--- DATASET ENTRIES ---

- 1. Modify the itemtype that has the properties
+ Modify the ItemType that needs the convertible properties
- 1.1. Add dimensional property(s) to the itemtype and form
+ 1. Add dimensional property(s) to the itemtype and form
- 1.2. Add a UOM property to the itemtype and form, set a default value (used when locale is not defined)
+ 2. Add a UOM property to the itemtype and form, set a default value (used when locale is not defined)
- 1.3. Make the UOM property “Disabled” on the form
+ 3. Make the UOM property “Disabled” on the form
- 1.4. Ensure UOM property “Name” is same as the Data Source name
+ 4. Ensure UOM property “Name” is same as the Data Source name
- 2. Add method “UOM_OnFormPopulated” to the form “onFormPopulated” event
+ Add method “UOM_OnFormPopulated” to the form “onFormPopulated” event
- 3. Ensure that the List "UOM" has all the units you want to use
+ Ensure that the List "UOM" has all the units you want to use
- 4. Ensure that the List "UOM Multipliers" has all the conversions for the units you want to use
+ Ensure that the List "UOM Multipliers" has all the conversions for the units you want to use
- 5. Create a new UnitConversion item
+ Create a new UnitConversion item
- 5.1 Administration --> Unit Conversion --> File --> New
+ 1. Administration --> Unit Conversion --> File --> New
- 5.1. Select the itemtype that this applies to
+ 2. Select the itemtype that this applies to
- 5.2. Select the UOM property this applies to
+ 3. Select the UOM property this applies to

---
--- DATASET ENTRIES ---

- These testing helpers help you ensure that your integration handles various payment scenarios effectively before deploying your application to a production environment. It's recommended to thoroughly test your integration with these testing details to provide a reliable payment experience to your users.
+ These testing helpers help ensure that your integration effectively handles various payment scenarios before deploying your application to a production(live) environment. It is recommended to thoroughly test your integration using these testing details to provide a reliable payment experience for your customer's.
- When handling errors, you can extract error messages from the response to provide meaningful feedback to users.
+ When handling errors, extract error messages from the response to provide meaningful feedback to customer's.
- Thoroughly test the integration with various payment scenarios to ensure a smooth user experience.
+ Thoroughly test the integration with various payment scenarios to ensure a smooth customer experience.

---
--- DATASET ENTRIES ---

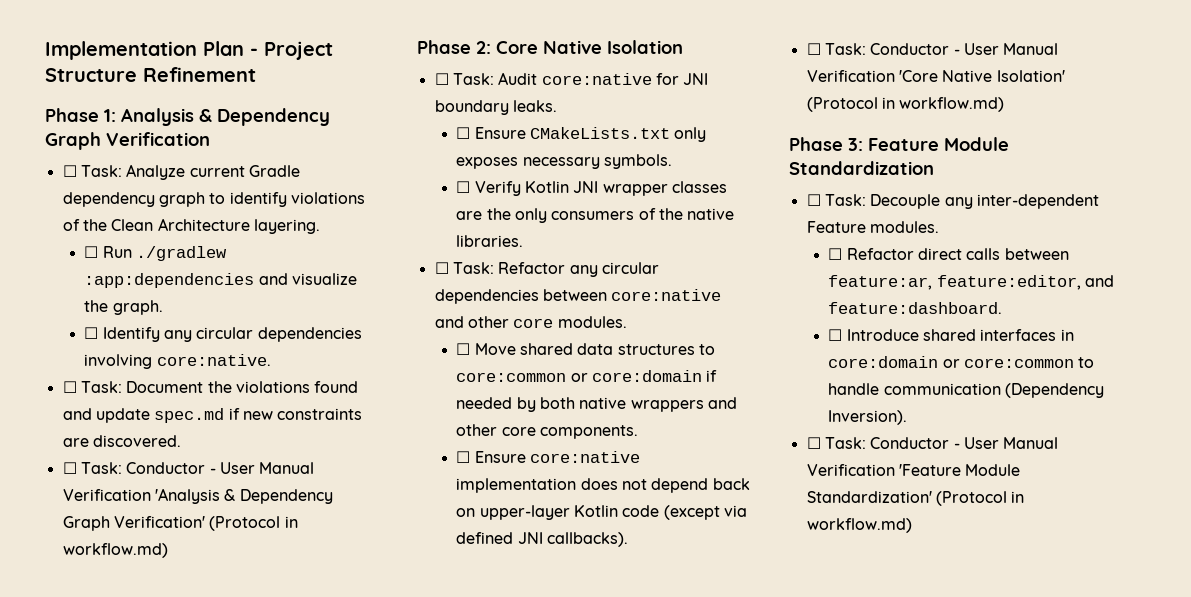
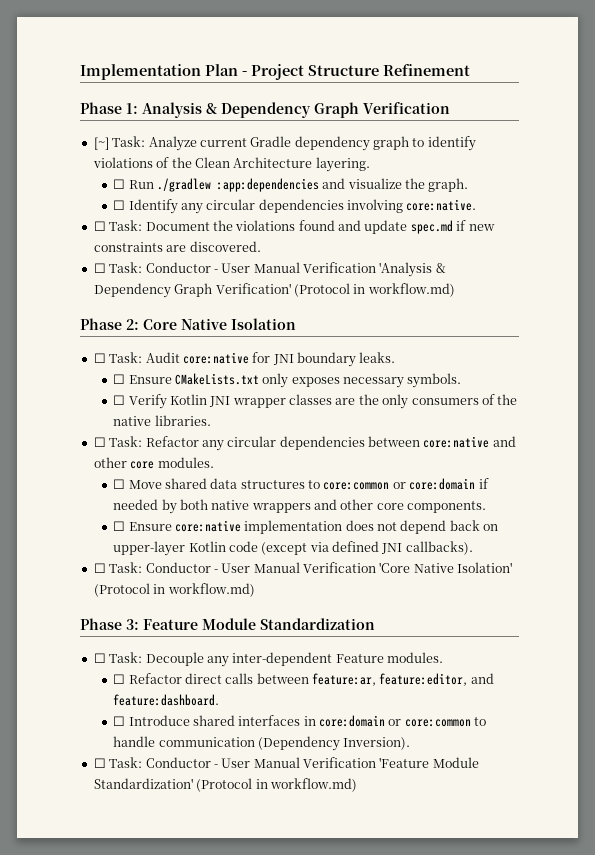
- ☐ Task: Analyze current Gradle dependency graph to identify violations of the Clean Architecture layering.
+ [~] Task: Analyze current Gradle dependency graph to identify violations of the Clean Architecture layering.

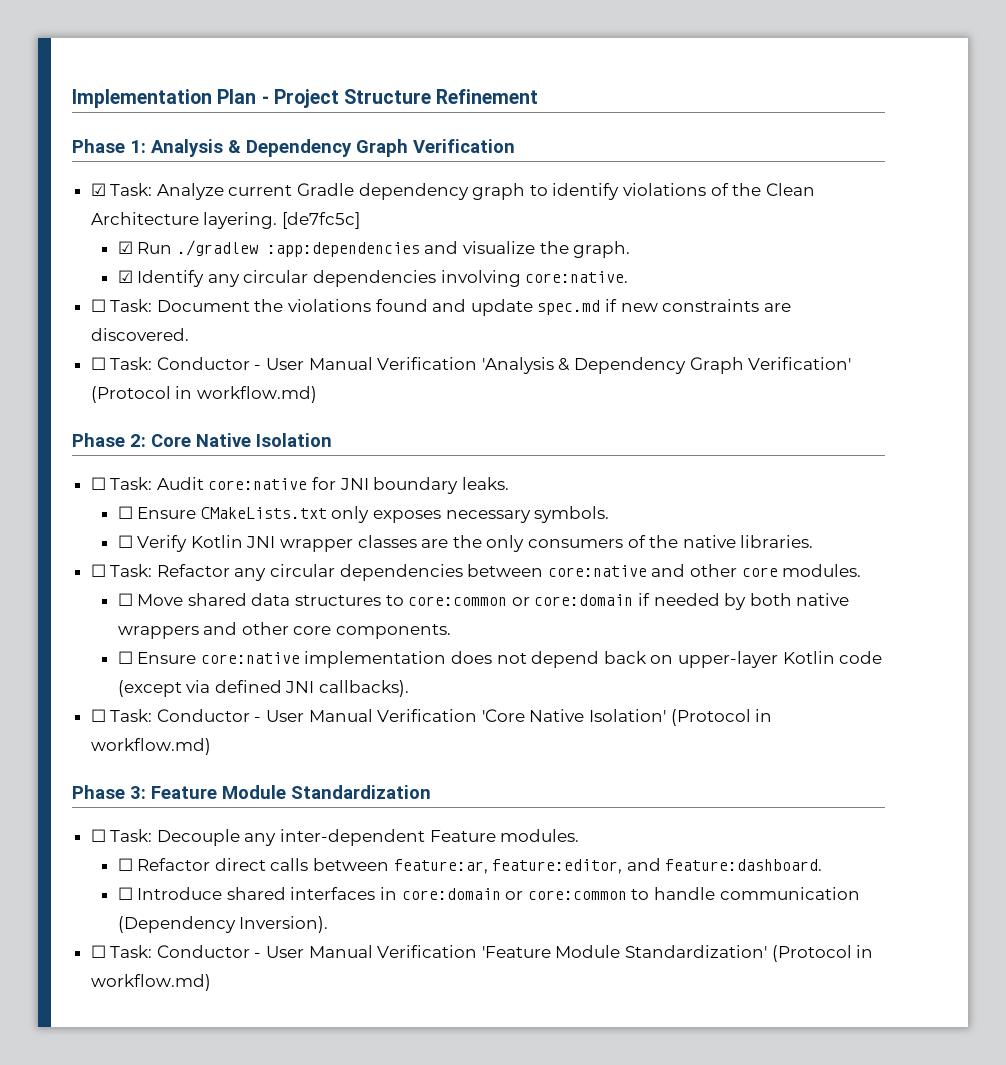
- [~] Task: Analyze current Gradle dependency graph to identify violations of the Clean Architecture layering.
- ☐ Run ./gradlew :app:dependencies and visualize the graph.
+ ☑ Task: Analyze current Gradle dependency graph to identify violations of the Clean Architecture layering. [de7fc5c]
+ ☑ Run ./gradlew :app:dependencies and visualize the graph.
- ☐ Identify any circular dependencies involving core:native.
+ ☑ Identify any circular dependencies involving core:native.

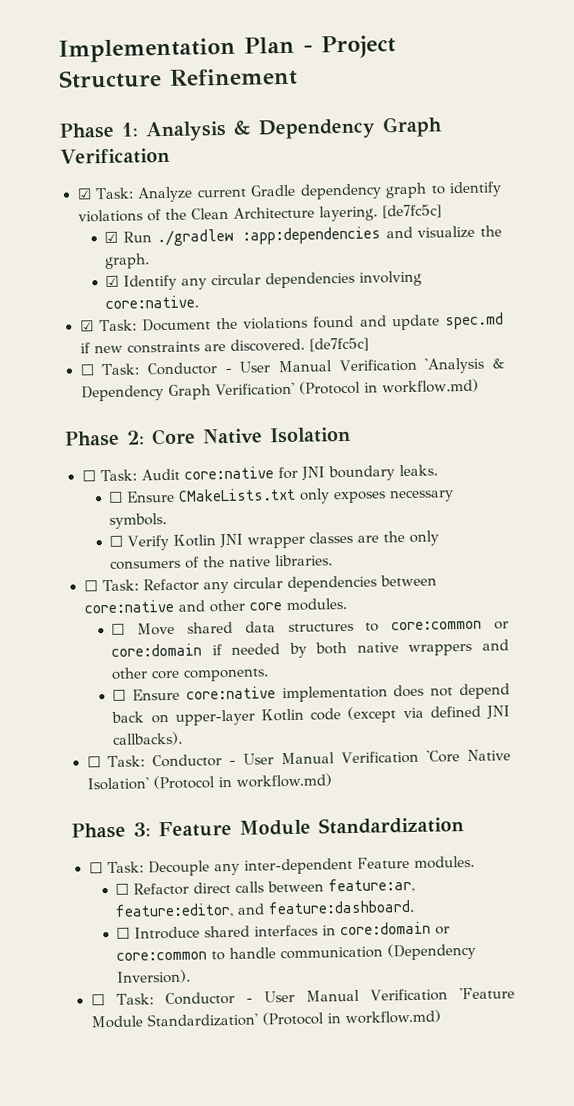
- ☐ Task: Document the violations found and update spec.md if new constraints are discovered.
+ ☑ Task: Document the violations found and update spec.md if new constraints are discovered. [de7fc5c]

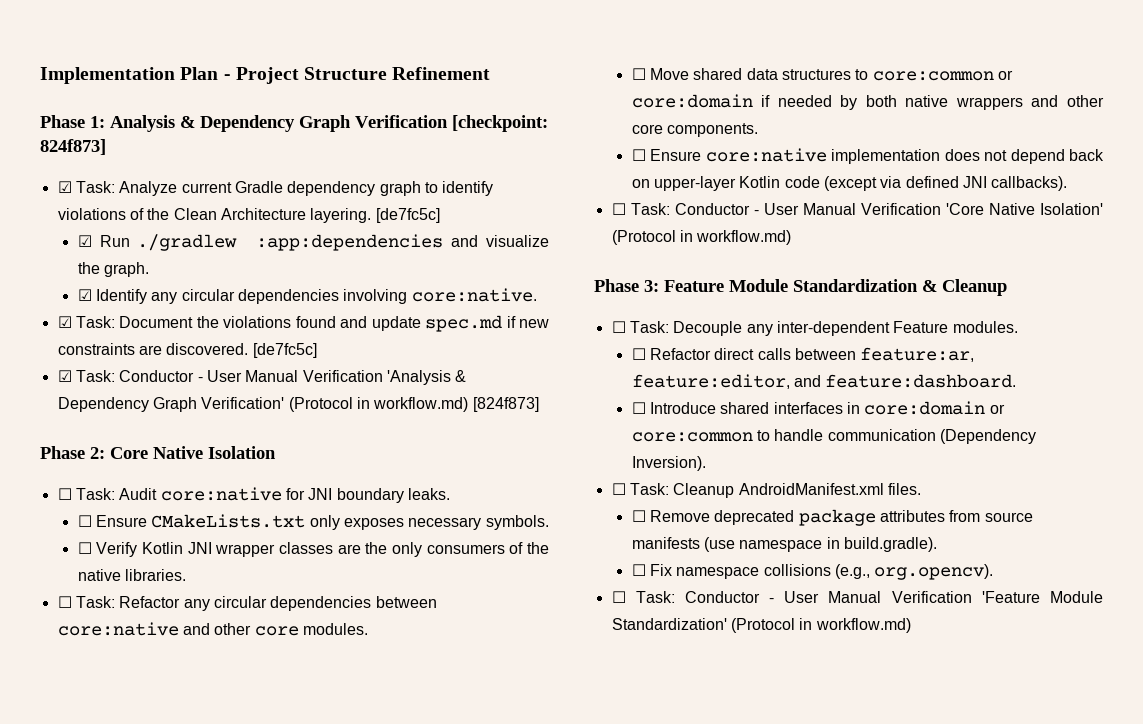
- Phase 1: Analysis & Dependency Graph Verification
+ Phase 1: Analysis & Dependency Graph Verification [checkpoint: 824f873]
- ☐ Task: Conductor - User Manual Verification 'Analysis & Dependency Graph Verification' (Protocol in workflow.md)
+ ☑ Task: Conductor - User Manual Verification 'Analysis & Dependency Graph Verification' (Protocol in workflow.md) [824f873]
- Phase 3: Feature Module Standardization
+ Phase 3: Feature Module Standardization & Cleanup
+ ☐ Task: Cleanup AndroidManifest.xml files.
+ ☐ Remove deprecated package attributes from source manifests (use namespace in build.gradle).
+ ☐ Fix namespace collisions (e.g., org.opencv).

---

§ THE PROBLEM
When copying from the data above, begin at the line containing "are discovered. [de7fc5c]" and end at the line containing "Cleanup AndroidManifest.xml files."; return those lines exactly and leave all pictures behind.

§ RESULT OF THIS TASK
+ ☑ Task: Document the violations found and update spec.md if new constraints are discovered. [de7fc5c]

- Phase 1: Analysis & Dependency Graph Verification
+ Phase 1: Analysis & Dependency Graph Verification [checkpoint: 824f873]
- ☐ Task: Conductor - User Manual Verification 'Analysis & Dependency Graph Verification' (Protocol in workflow.md)
+ ☑ Task: Conductor - User Manual Verification 'Analysis & Dependency Graph Verification' (Protocol in workflow.md) [824f873]
- Phase 3: Feature Module Standardization
+ Phase 3: Feature Module Standardization & Cleanup
+ ☐ Task: Cleanup AndroidManifest.xml files.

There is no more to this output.